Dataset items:
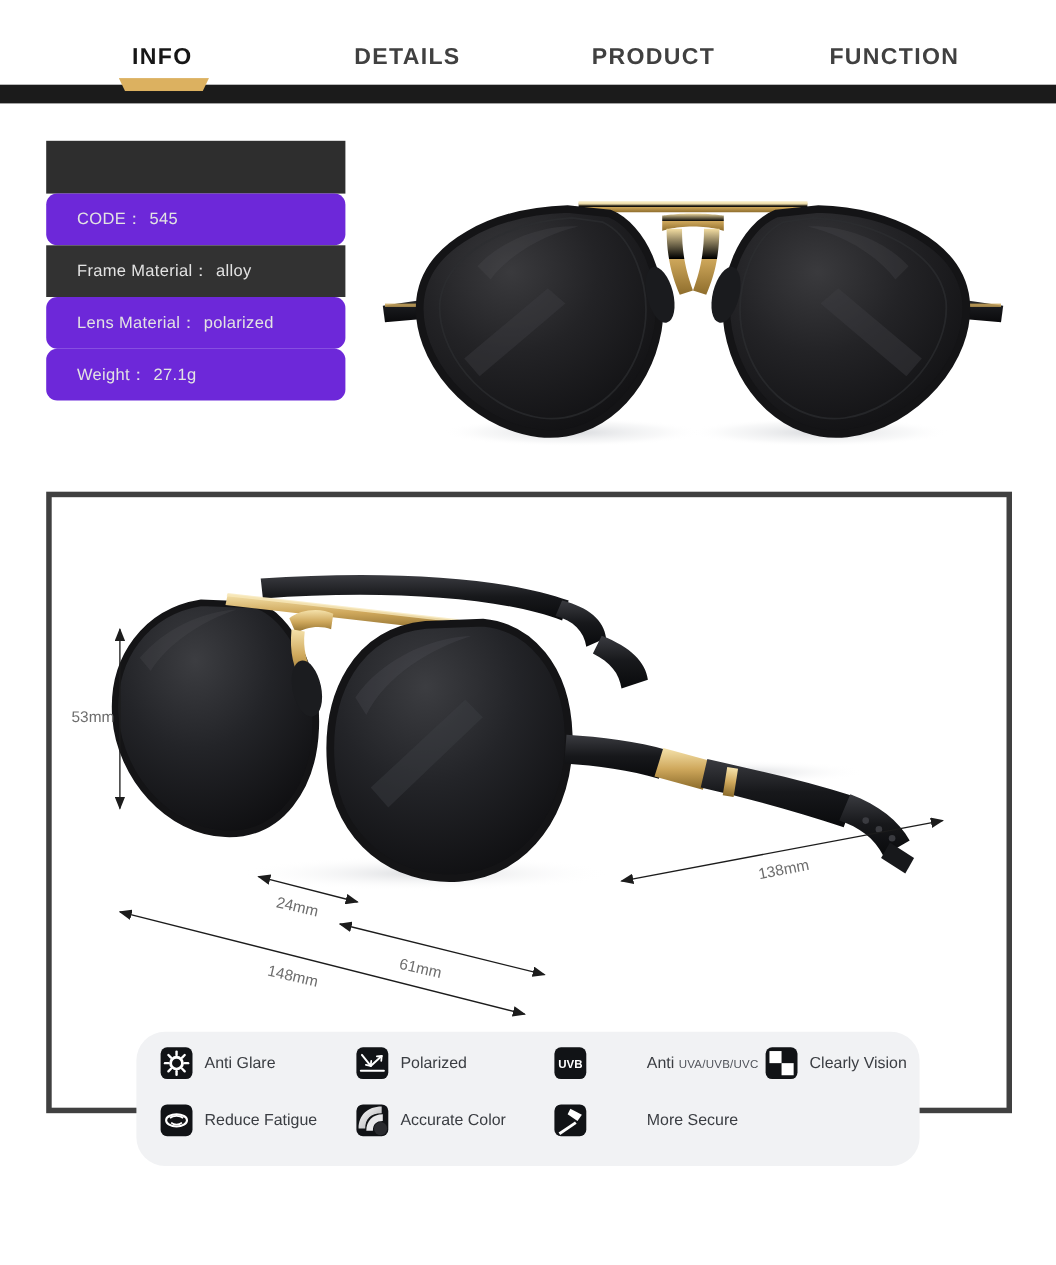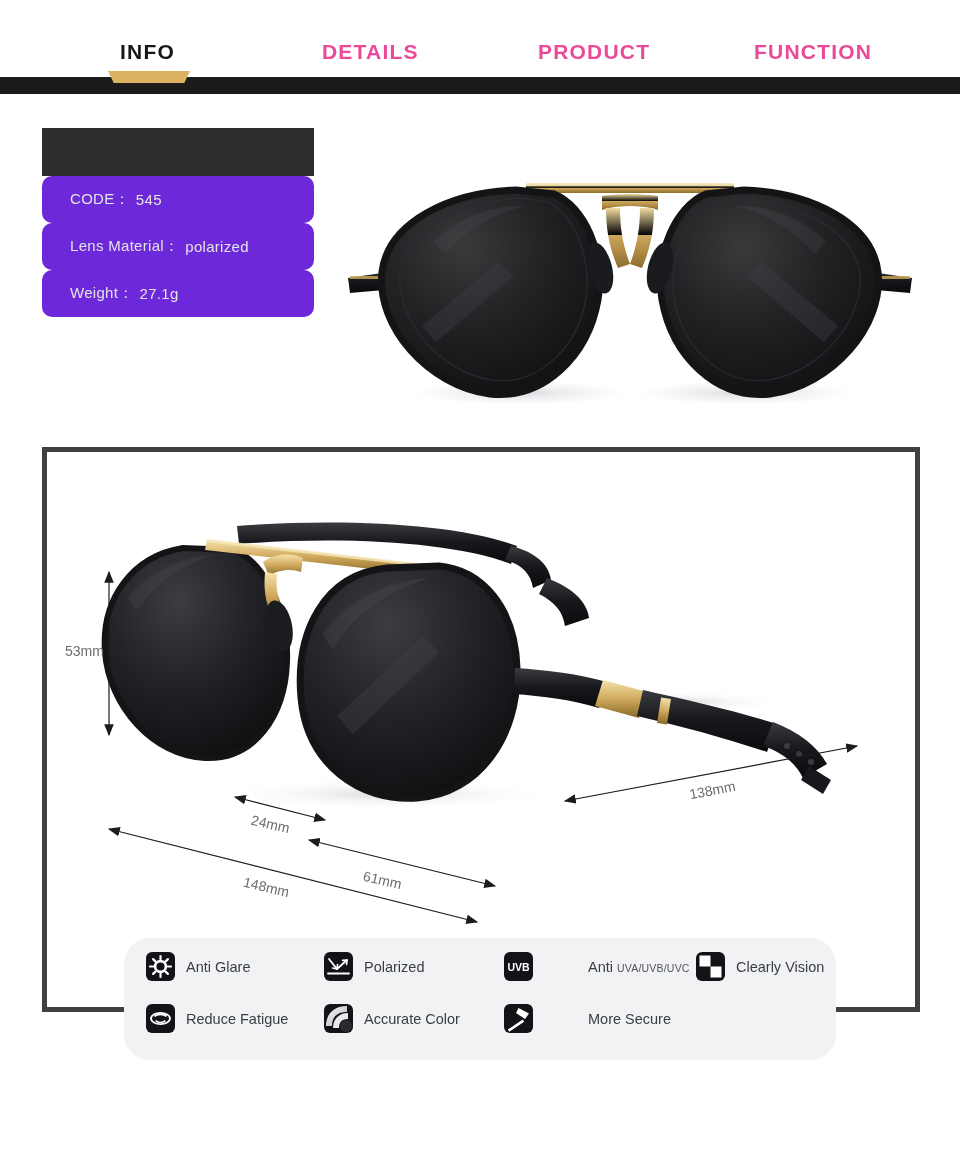--- a/index.html
+++ b/index.html
@@ -9,21 +9,21 @@
     font-family: "Liberation Sans", sans-serif;
     overflow: hidden;
   }
   .page { position: relative; width: 809px; height: 1150px; background:#fff; }
 
   
   .tabbar { position:absolute; left:0; top:0; width:960px; height:94px; background:#fff; }
   .tabs { position:absolute; left:0; top:40px; width:960px; height:37px; }
   .tab { position:absolute; top:0; font-size:21px; letter-spacing:1.2px; font-weight:bold; white-space:nowrap; }
   .tab.active { color:#161616; }
-  .tab.inactive { color:#ec4899; }
+  .tab.inactive { color:#404040; }
   .tab-0 { left:120px; }
   .tab-1 { left:322px; }
   .tab-2 { left:538px; }
   .tab-3 { left:754px; }
   .darkbar { position:absolute; left:0; top:77px; width:960px; height:17px; background:#1b1b1b; }
   .tab-indicator {
     position:absolute; left:108px; top:71px; width:82px; height:12px;
     background:#dcb160;
     clip-path: polygon(0% 0%, 100% 0%, 93% 100%, 7% 100%);
   }
@@ -78,20 +78,25 @@
     <div class="darkbar"></div>
     <div class="tab-indicator"></div>
   </div>
 
   <div class="spec">
     <div class="spec-head"></div>
     <div class="spec-row odd">
       <span>CODE：</span>
       <span style="width:6px"></span>
       <span>545</span>
+    </div>
+    <div class="spec-row even">
+      <span>Frame Material：</span>
+      <span style="width:6px"></span>
+      <span>alloy</span>
     </div>
     <div class="spec-row odd">
       <span>Lens Material：</span>
       <span style="width:6px"></span>
       <span>polarized</span>
     </div>
     <div class="spec-row odd">
       <span>Weight：</span>
       <span style="width:6px"></span>
       <span>27.1g</span>

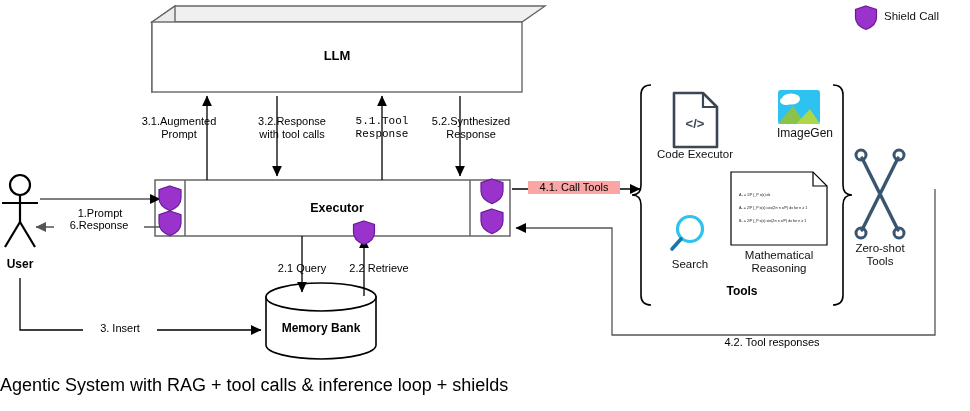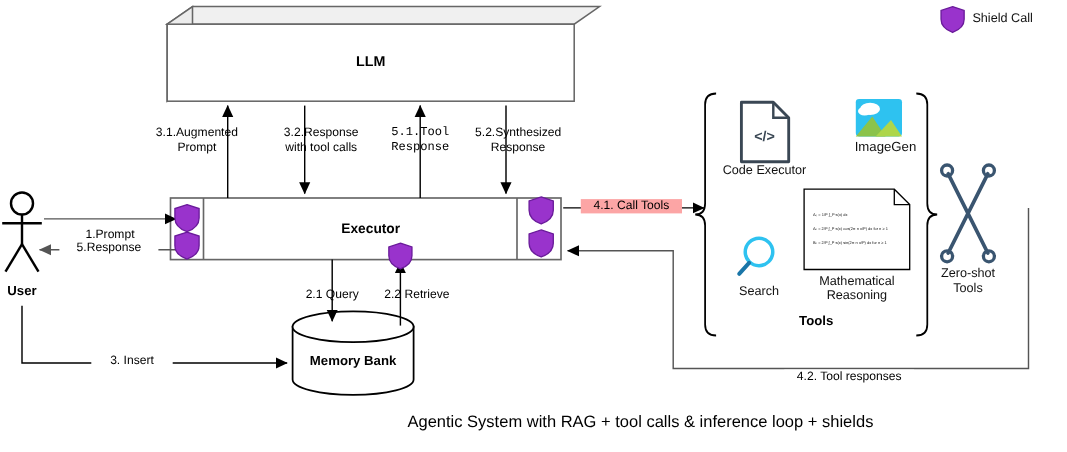--- a/index.html
+++ b/index.html
@@ -150,23 +150,23 @@
 <div class="abs lbl" style="left:139px;top:115px;width:80px;">3.1.Augmented
 Prompt</div>
 <div class="abs lbl" style="left:246px;top:115px;width:92px;">3.2.Response
 with tool calls</div>
 <div class="abs lbl" style="left:345px;top:115px;width:74px;font-family:Liberation Mono, monospace;">5.1.Tool
 Response</div>
 <div class="abs lbl" style="left:424px;top:115px;width:94px;">5.2.Synthesized
 Response</div>
 
 <div class="abs lbl" style="left:60px;top:191px;width:80px;background:#fff;margin-top:16px;">1.Prompt</div>
-<div class="abs lbl" style="left:54px;top:219px;width:90px;background:#fff;">5.Response</div>
+<div class="abs lbl" style="left:54px;top:219px;width:90px;background:#fff;">6.Response</div>
 
 <div class="abs lbl" style="left:265px;top:262px;width:74px;">2.1 Query</div>
 <div class="abs lbl" style="left:337px;top:262px;width:84px;">2.2 Retrieve</div>
 
 <div class="abs lbl" style="left:83px;top:322px;width:74px;background:#fff;">3. Insert</div>
 
 <div class="abs lbl" style="left:528px;top:181px;width:92px;background:#fca5a5;">4.1. Call Tools</div>
 <div class="abs lbl" style="left:713px;top:336px;width:118px;background:#fff;">4.2. Tool responses</div>
 
-<div class="abs" style="left:0;top:375px;width:794px;text-align:right;font-size:15px;color:#000;">Agentic System with RAG + tool calls &amp; inference loop + shields</div>
+<div class="abs" style="left:0;top:375px;width:794px;text-align:left;font-size:18px;color:#000;">Agentic System with RAG + tool calls &amp; inference loop + shields</div>
 
 </body></html>

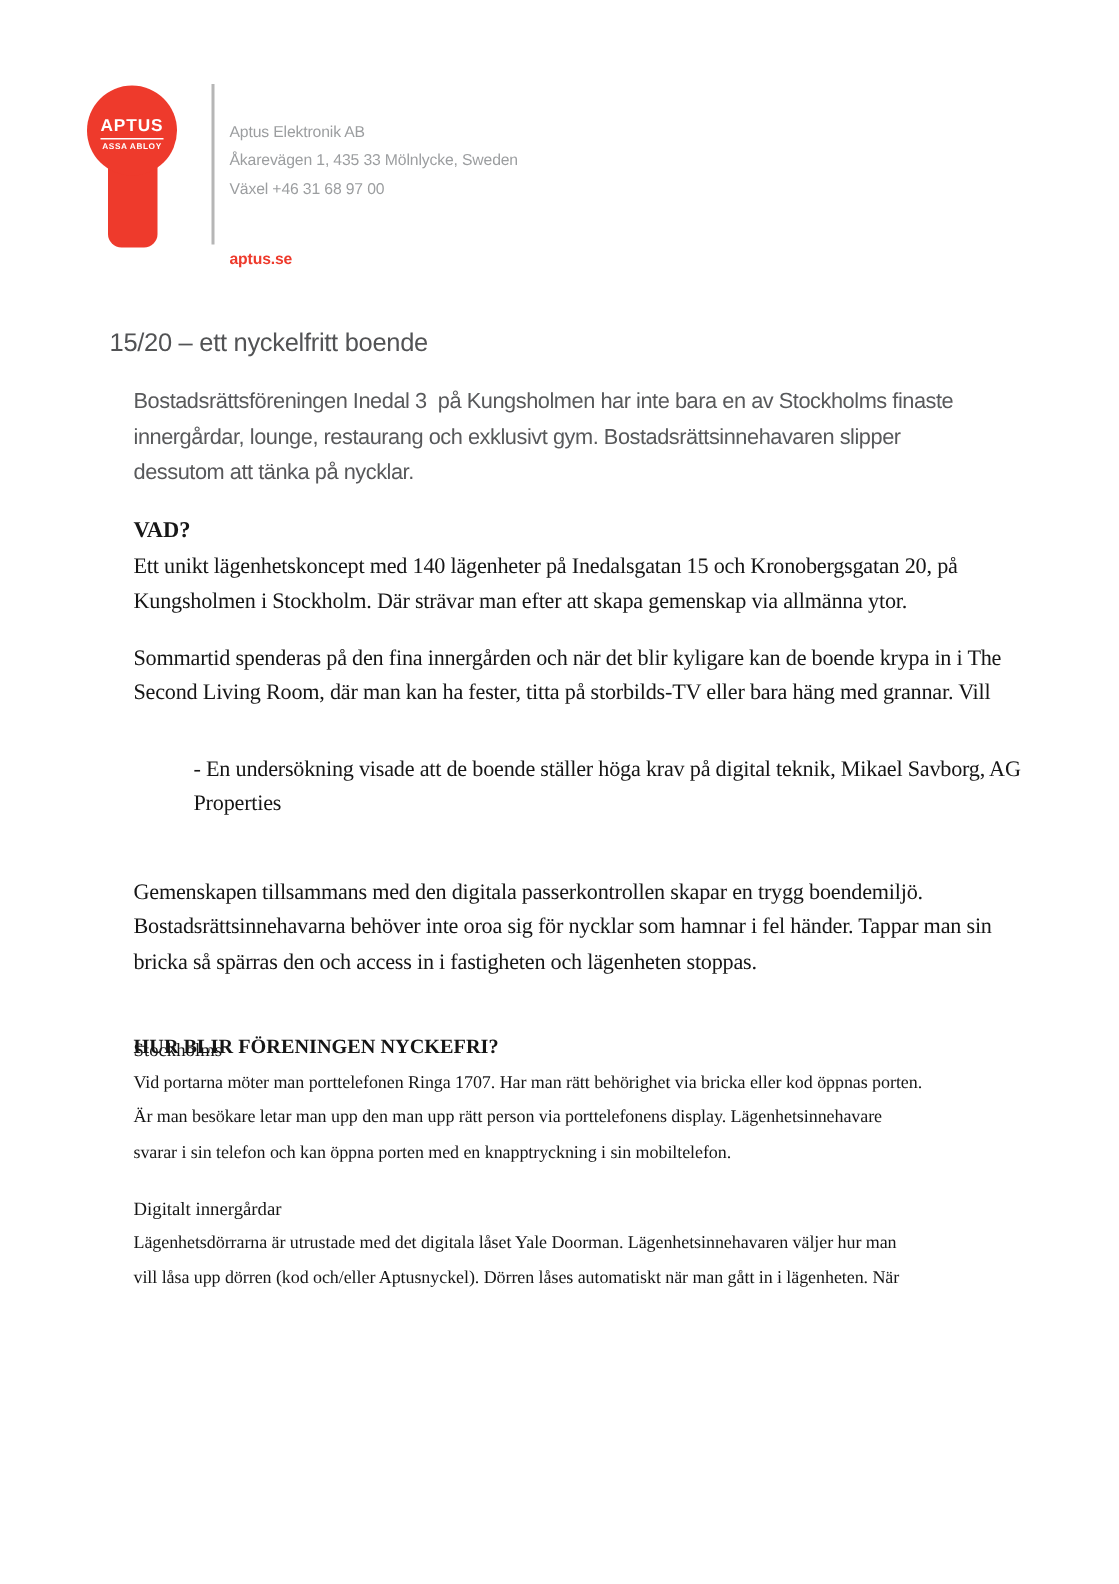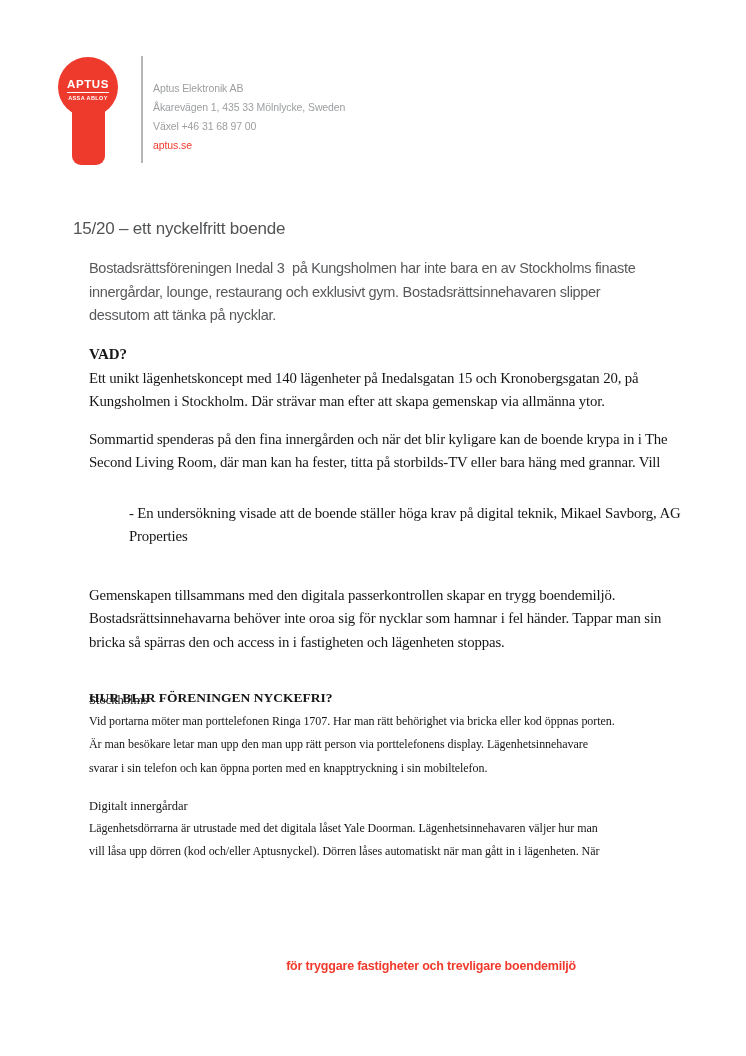--- a/index.html
+++ b/index.html
@@ -32,21 +32,21 @@
   .logo-word{
     color:#fff;font-weight:bold;font-size:11.5px;letter-spacing:.6px;
     line-height:12px;margin-top:6px;
   }
   .logo-rule{width:42px;height:1px;background:#fff;margin:2px 0;}
   .logo-sub{color:#fff;font-weight:bold;font-size:5.5px;letter-spacing:.4px;line-height:7px;}
 
   .divider{left:141px;top:56px;width:2px;height:107px;background:var(--divider);}
 
   .contact{left:153px;top:79px;font-size:10.5px;line-height:19px;color:var(--gray-text);letter-spacing:-0.1px;}
-  .contact .website{color:var(--red);font-weight:normal;cursor:pointer;}
+  .contact .website{color:var(--red);font-weight:bold;cursor:pointer;margin-top:28px;}
 
   .title{left:73px;top:217px;font-size:17px;line-height:24px;color:var(--title-gray);letter-spacing:-0.2px;}
   .lead{left:89px;top:257px;font-size:14.5px;line-height:23.5px;color:var(--lead-gray);letter-spacing:-0.3px;}
 
   .serif{font-family:"Liberation Serif",serif;color:var(--body-black);}
   .serif-lg{font-size:14.8px;line-height:23.3px;letter-spacing:-0.15px;}
   .serif-sm{font-size:12px;line-height:23.3px;letter-spacing:-0.05px;}
 
   .h-vad{left:89px;top:344px;font-weight:bold;font-size:15px;line-height:20px;}
   .p-what{left:89px;top:367px;}
@@ -124,16 +124,15 @@
     <div class="line">svarar i sin telefon och kan öppna porten med en knapptryckning i sin mobiltelefon.</div>
   </div>
 
   <div class="abs serif l-dig line">Digitalt innergårdar</div>
   <div class="abs serif serif-sm p-dig">
     <div class="line">Lägenhetsdörrarna är utrustade med det digitala låset Yale Doorman. Lägenhetsinnehavaren väljer hur man</div>
     <div class="line">vill låsa upp dörren (kod och/eller Aptusnyckel). Dörren låses automatiskt när man gått in i lägenheten. När</div>
   </div>
 
   <div class="abs footer">
-    <div class="line">för tryggare fastigheter och trevligare boendemiljö</div>
   </div>
 
 </div>
 
 </body></html>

▶ **TRY IT**
Give the lines again exactly, starting where the entries begin and stopping once the line with "position:absolute; left:0; top:40px;" is included; pictures are not copied.

▶ **EXERCISE ANSWER**
--- a/index.html
+++ b/index.html
@@ -9,21 +9,21 @@
     font-family: "Liberation Sans", sans-serif;
     overflow: hidden;
   }
   .page { position: relative; width: 809px; height: 1150px; background:#fff; }
 
   
   .tabbar { position:absolute; left:0; top:0; width:960px; height:94px; background:#fff; }
   .tabs { position:absolute; left:0; top:40px; width:960px; height:37px; }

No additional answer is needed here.